Notional Treasury will not receive a portion of the accrued reward tokens as fees. Loss of assets for Notional protocol and its governance token holders.

Code Snippet

https://github.com/sherlock-audit/2022-09-notional/blob/main/leveraged-vaults/contracts/vaults/balancer/mixins/AuraStakingMixin.sol#L61

Tool used

Manual Review

Recommendation

It is recommended not to use the pre-balance and post-balance of the reward tokens when claiming reward tokens. A more robust internal accounting scheme needs to be implemented to keep track of actual reward tokens received from the pool so that the appropriate amount of the accrued reward tokens can be sent to the Notional Treasury.

Reference

A similar high-risk issue was found in the past audit report

jeffywu commented 1 year ago

@weitianjie2000 having some internal accounting seems reasonable here.

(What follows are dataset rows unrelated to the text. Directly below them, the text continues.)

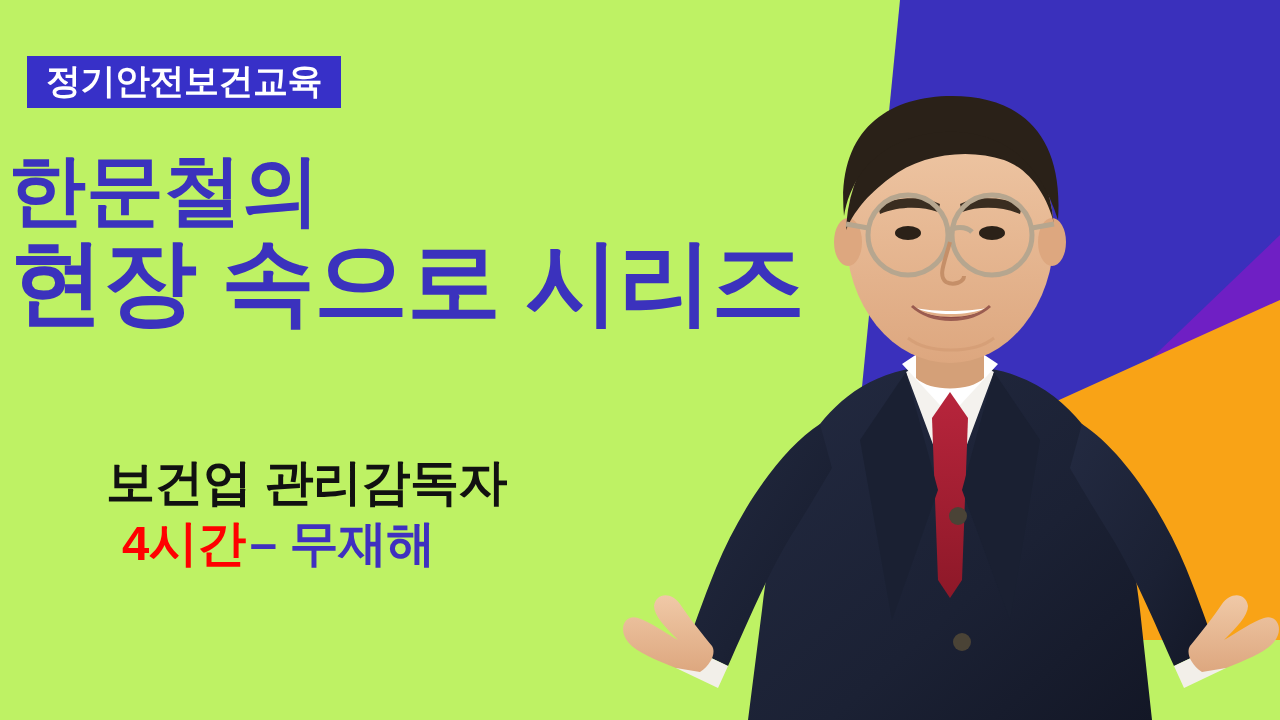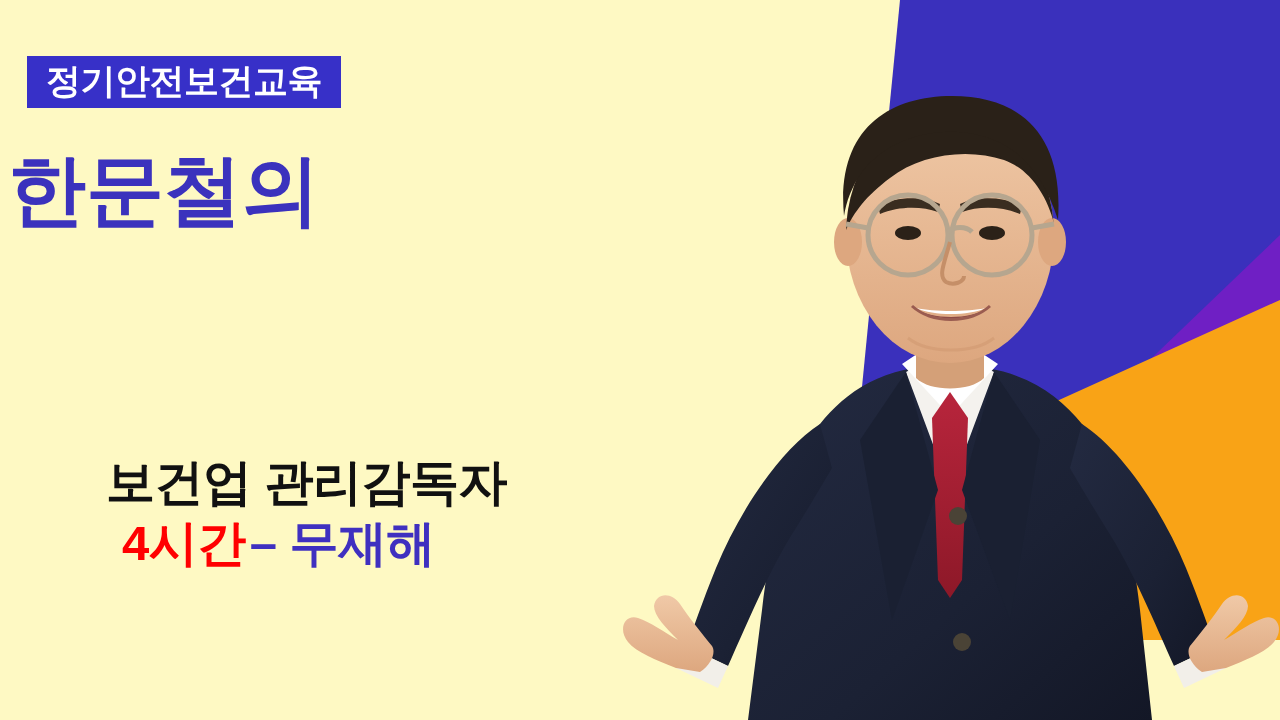--- a/index.html
+++ b/index.html
@@ -113,7 +113,7 @@
 </head>
 <body>
 
-<div id="stage" style="background: #fef9c3;">
+<div id="stage" style="background: #bef264;">
 
   <div class="bg-layer">
     <div class="band">

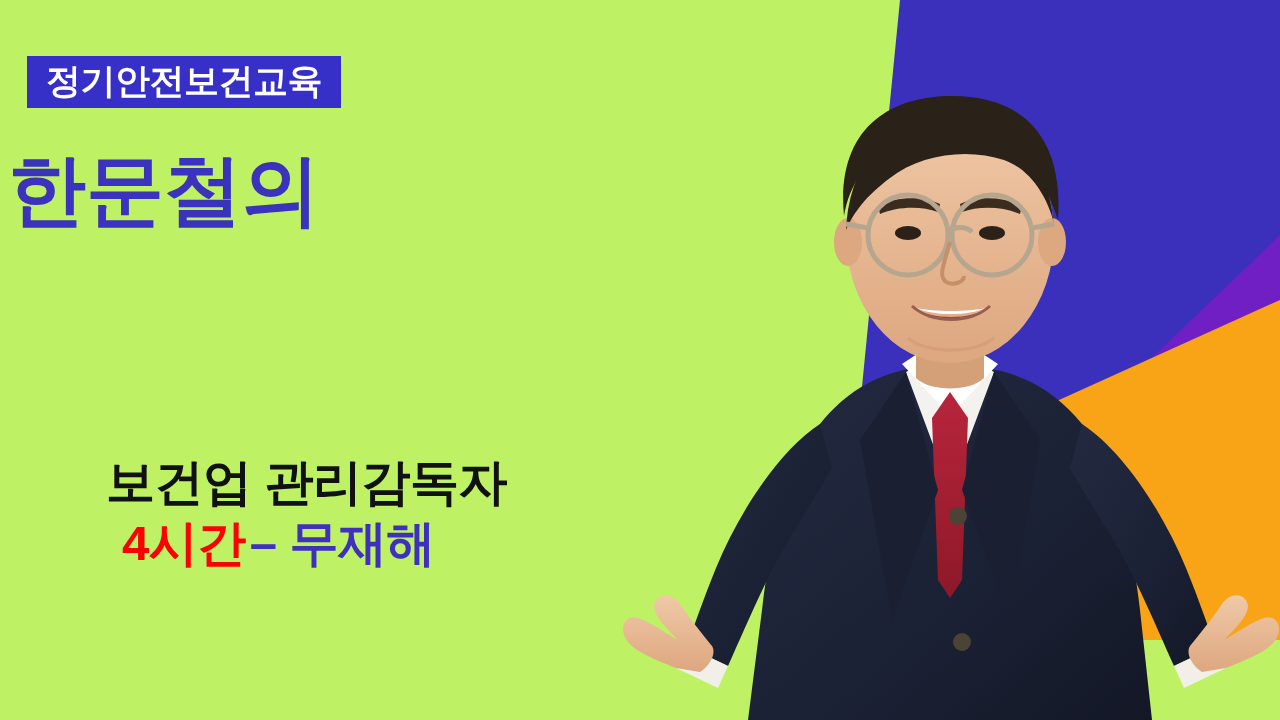--- a/index.html
+++ b/index.html
@@ -233,6 +233,7 @@
 
   <div class="title-block">
     <span class="title-line1" style="color: rgb(59, 50, 189);">한문철의</span>
+    <span class="title-line2" style="color: rgb(59, 50, 189);">현장 속으로 시리즈</span>
   </div>
 
   <div class="sub-block">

T-Woodward commented 1 year ago

Think low severity is reasonable here

Evert0x commented 1 year ago

@T-Woodward why is this a low? Seems like a loss for Notional Treasury and NOTE token holders

T-Woodward commented 1 year ago

Yeah I mean I just don't see it as such a big deal. No loss to user funds. If it started to happen we could just upgrade it out

jeffywu commented 1 year ago

I think given that the CodeArena issue was graded a High, I think Medium is ok as a severity here. I couldn't find the severity guidelines as a reference. The net effect here would be a small loss for the Notional Treasury and NOTE token.